In Lakoff’s classic 1973 paper, Language and woman’s place, she argues that “the marginality and powerlessness of women is reflected in both the ways women are expected to speak, and the ways in which women are spoken of.” This socialization process achieves its end in two ways: teaching women the ‘proper’ way to speak while simultaneously marginalizing the voices of women who refuse to follow the linguistic norms dictated by society. As Lakoff writes:
So a girl is damned if she does, damned if she doesn’t. If she refuses to talk like a lady, she is ridiculed and subjected to criticism as unfeminine; if she does learn, she is ridiculed as unable to think clearly, unable to take part in a serious discussion: in some sense, as less than fully human. These two choices which a woman has – to be less than a woman or less than person – are highly painful.
Lakoff finds numerous lexical and syntactic differences between the speech of men and women.
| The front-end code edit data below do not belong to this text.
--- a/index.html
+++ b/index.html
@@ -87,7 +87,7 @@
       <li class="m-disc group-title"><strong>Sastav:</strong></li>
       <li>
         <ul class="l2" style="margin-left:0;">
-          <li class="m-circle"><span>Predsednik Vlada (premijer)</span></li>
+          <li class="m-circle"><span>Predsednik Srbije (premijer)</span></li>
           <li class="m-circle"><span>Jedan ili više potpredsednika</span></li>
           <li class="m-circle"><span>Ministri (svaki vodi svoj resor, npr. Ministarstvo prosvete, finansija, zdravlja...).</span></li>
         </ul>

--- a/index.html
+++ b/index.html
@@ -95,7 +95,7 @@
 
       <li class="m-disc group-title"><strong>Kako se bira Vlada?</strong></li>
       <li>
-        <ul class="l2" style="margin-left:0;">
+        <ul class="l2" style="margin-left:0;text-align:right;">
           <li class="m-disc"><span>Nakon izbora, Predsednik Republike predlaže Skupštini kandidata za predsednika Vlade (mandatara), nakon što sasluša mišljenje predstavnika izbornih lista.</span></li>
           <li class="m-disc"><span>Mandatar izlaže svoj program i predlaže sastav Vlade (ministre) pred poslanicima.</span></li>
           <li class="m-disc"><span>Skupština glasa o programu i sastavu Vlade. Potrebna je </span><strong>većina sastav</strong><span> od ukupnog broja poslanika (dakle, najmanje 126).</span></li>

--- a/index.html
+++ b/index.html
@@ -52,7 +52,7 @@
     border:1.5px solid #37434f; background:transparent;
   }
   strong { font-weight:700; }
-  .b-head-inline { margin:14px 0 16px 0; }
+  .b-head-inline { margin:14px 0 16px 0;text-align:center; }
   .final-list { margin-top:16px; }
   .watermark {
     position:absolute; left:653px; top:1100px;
Women tend to use softer, more ‘polite’ language and are more like to hedge or otherwise express uncertainty with in their comments. While she acknowledges that – as of the early 70s – these distinctions have begun to blur, Lakoff also notes that the blurring comes almost entirely in the direction of “women speaking more like men.” Eg, language is still gendered, but has acceptable language grown in breadth for women, while ‘male’ language remains narrow and continues to be taken as the norm.
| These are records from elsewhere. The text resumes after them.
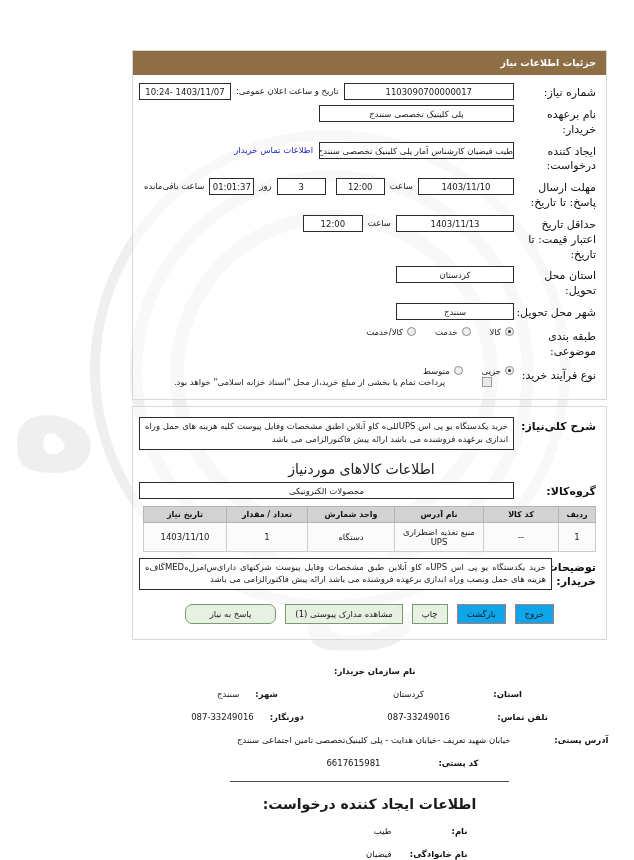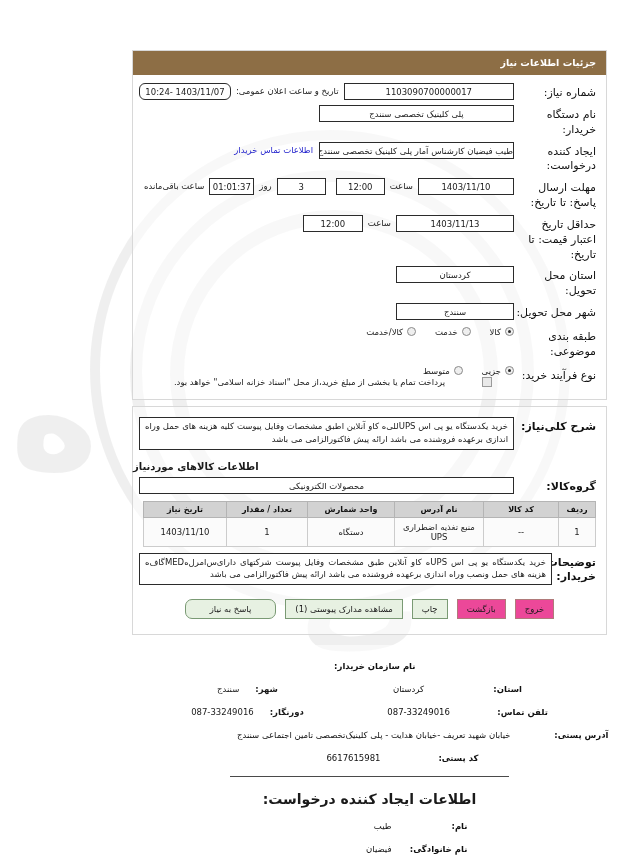--- a/index.html
+++ b/index.html
@@ -114,7 +114,7 @@
   .fld.w-days  { width: 60px; }
   .fld.w-clock { width: 55px; }
   .fld.w-prov  { width: 118px; }
-  .fld.w-pub   { width: 105px; border-radius: 6px; }
+  .fld.w-pub   { width: 105px; }
 
   .inline-lbl {
     font-size: 8.5px;

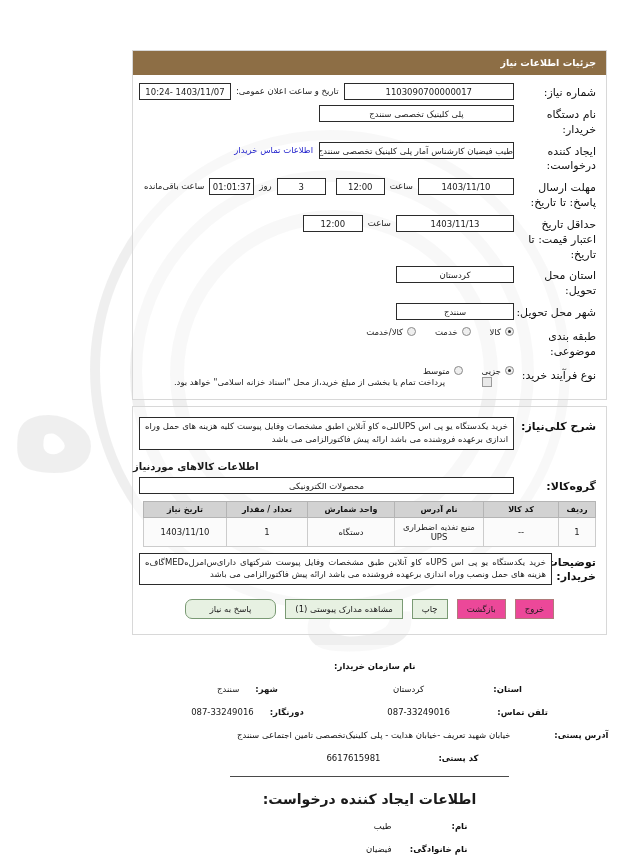--- a/index.html
+++ b/index.html
@@ -312,7 +312,7 @@
       </div>
 
       <div class="frow">
-        <div class="lbl">نام دستگاه خریدار:</div>
+        <div class="lbl">نام برعهده خریدار:</div>
         <div class="fld w-mid">پلی  کلینیک  تخصصی  سنندج</div>
       </div>
 

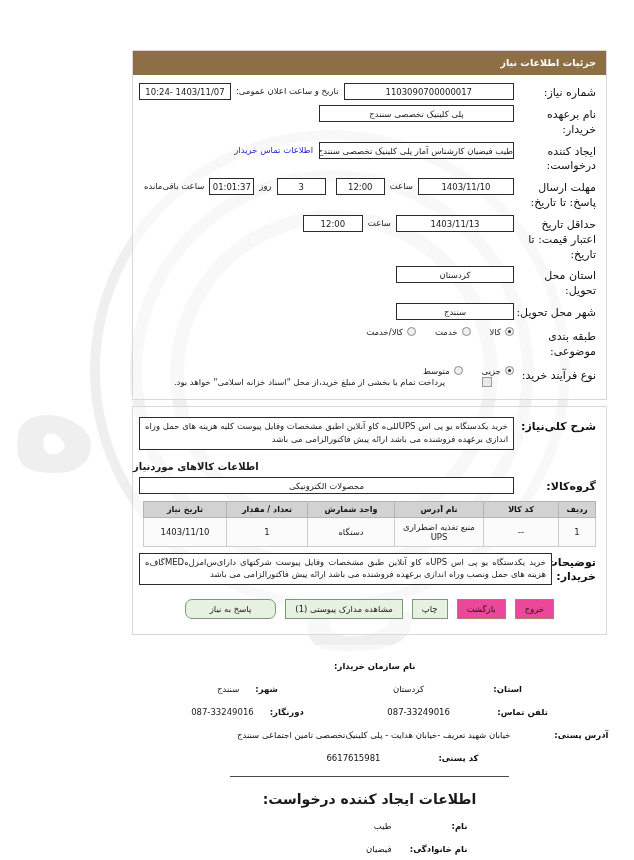--- a/index.html
+++ b/index.html
@@ -182,9 +182,9 @@
   .bigbox.wide { width: 545px; }
 
   .sub-title {
-    font-weight: bold;
-    font-size: 10px;
-    text-align: left;
+    font-weight: normal;
+    font-size: 14px;
+    text-align: center;
     padding: 7px 8px 5px 0;
     margin-right: 8px;
   }

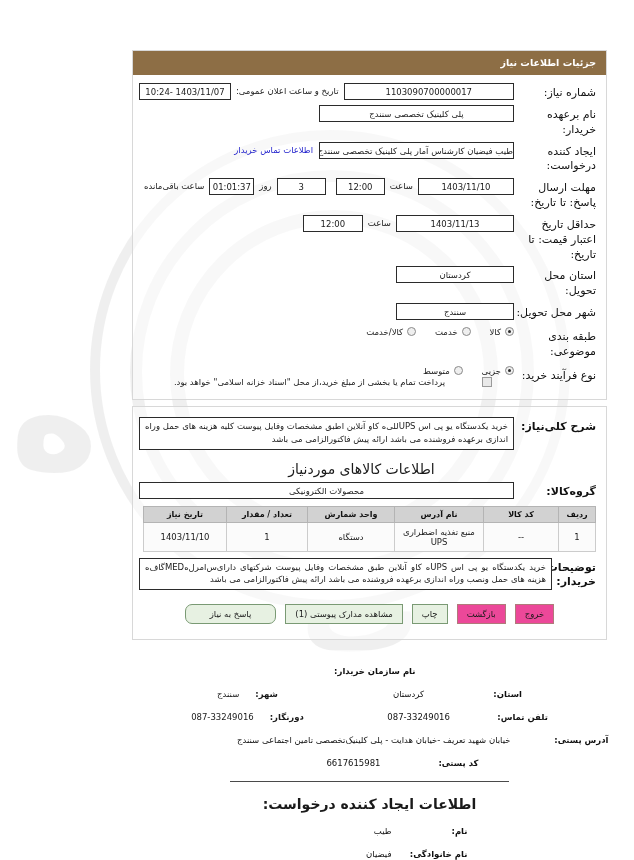--- a/index.html
+++ b/index.html
@@ -237,7 +237,7 @@
     line-height: 12px;
   }
   .btn.green { background: #e7f1e2; border-color: #7a9a74; }
-  .btn.pink  { background: #ec4899; border-color: #b07a7a; }
+  .btn.pink  { background: #0ea5e9; border-color: #b07a7a; }
 
   
   .contact-body {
A more recent study by Sarawgi et al looks more closely at algorithmic approaches to identifying gender. They present a comparative study using both blog posts and scientific papers, examining techniques which learn syntactic structure (using a context-free grammar), lexis-syntatic patterns (using n-grams), and morphological patterns using character-level n-grams.
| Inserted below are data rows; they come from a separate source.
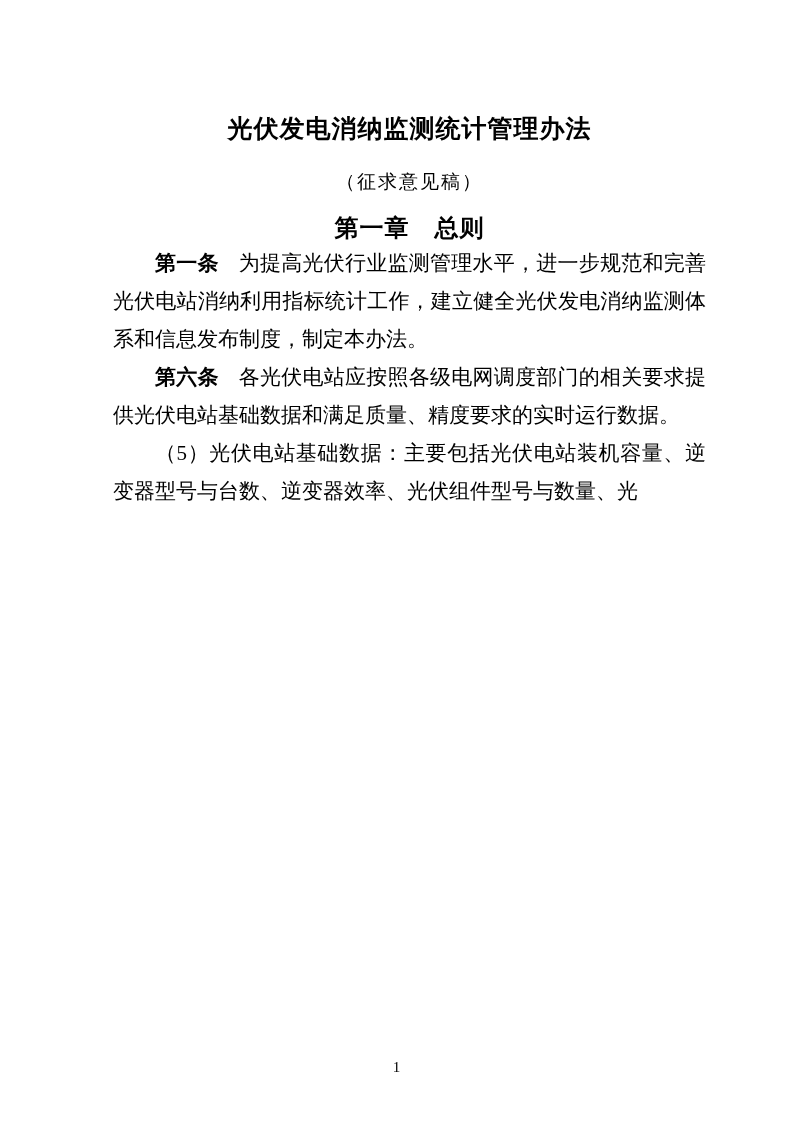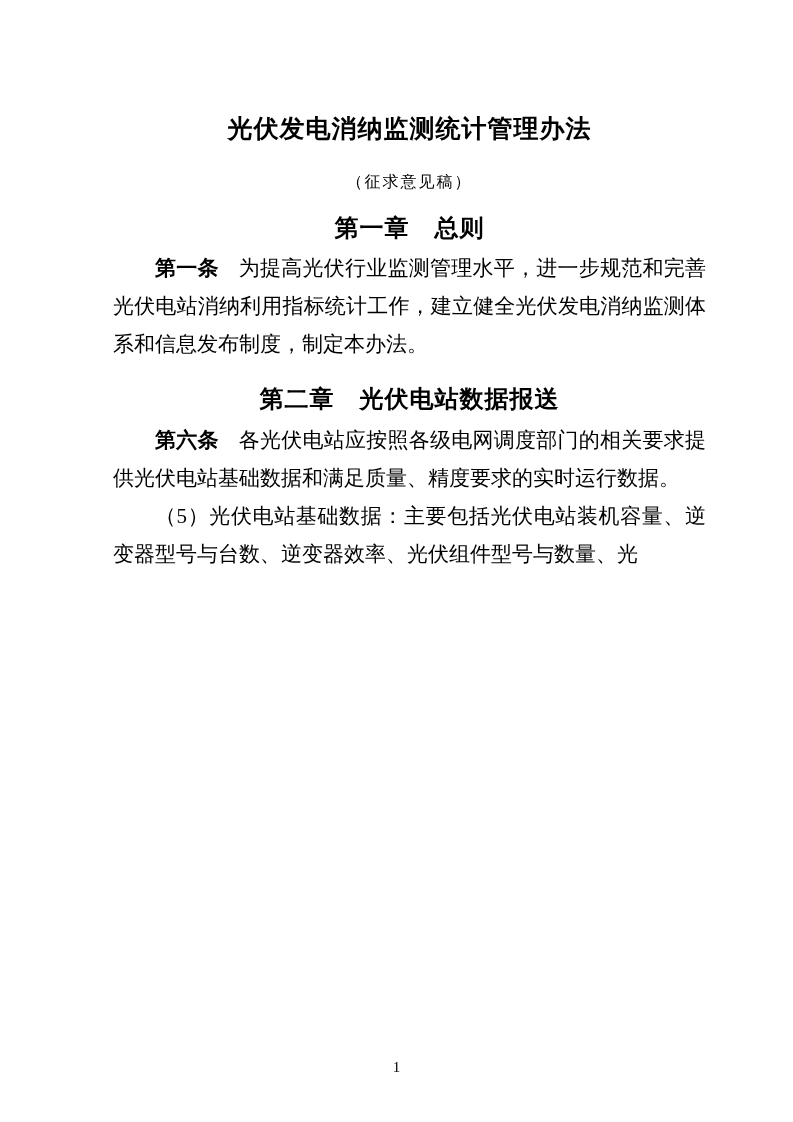--- a/index.html
+++ b/index.html
@@ -29,7 +29,7 @@
   }
   .doc-subtitle {
     margin-top: 25px;
-    font-size: 16px;
+    font-size: 19px;
     line-height: 26px;
     text-align: center;
     letter-spacing: 2px;

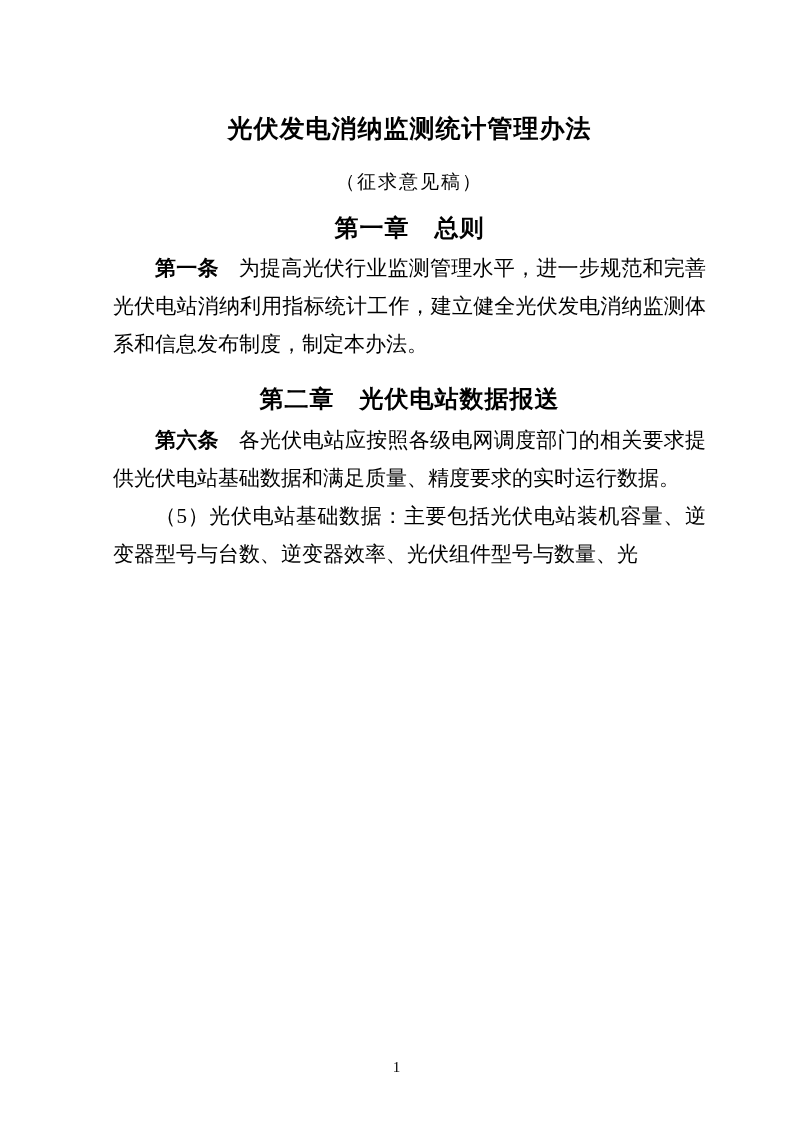--- a/index.html
+++ b/index.html
@@ -45,7 +45,7 @@
   }
   .ch1 { margin-top: 17px; }
   .ch2 { margin-top: 20px; margin-bottom: 6px; }
-  .body-text { margin-top: 5px; }
+  .body-text { }
   .body-text p {
     margin: 0;
     font-size: 21px;

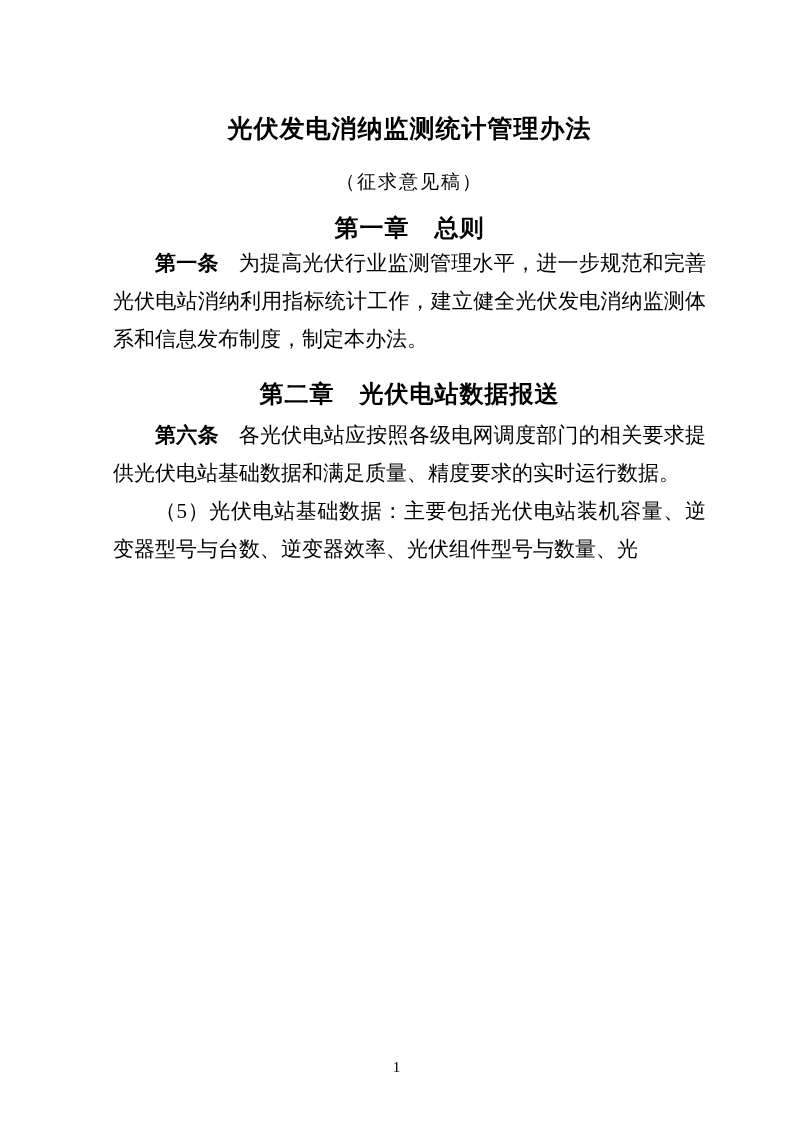--- a/index.html
+++ b/index.html
@@ -87,7 +87,6 @@
 
 
 
-    <h2 class="chapter-heading ch2">第二章　光伏电站数据报送</h2>
 
 
     <p><span class="lead">第六条</span><span>各光伏电站应按照各级电网调度部门的相关要求提供光伏电站基础数据和满足质量、精度要求的实时运行数据。</span></p>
Sarawgi et al further argue that previous studies made the gender-identification task easier by neglecting to account for possible topic bias, and they therefore carefully curate a dataset of topic-balanced corpora. Additionally, their model allows for any gamma number of genders, but the authors reasonably restrict this initial analysis to the simpler binary classification task, selecting only authors who fit a woman/man gender dichotomy.
Lakoff’s work suggests that there will be lexical and syntactic differences by gender, but surprisingly, Sarawgi et al find that the character-level n-gram model outperformed the other approaches.
This, along with the fact that the finding holds in both formal and informal writing, seems to suggest that gender-socialized language may be more subtle and profound than previously thought. It is not just about word choice or sentence structure, it is more deeply about the very sounds and rhythm of speech.
The character n-gram approach used by Sarawgi is taken from an earlier paper by Peng et al which uses character n-grams for the more specific task of author attribution. They test their model on English, Greek, and Chinese corpora, achieving impressive accuracy on each. For the English corpus, they are able to correctly identify the author of text 98% of the time, using a 6-gram character model.
Peng et al make an interesting case for the value of character n-grams over word n-grams, writing:
The benefits of the character-level model in the context of author attribution are that it avoids the need for explicit word segmentation in the case of Asian languages, it captures important morphological properties of an author’s writing, it can still discover useful inter-word and inter-phrase features, and it greatly reduces the sparse data problems associated with large vocabulary models.
While I initially found it surprising that a character level n-gram approach would perform best at the task of gender classification, the Peng et al paper seems to shed computation light on this question – though the area is still under theorized. If character n-grams are able to so accurately identify the single author of a document, and that author has a gender, it seems reasonable that this approach would be able to infer the gender of an author.
Still, the effectiveness of character n-grams in identifying an author’s gender indicates an interesting depth to the gendered patterns of language. Even as acceptable language for women converges to the acceptable language of men, the subtleties of style and usage remain almost subconsciously gendered – even in formal writing.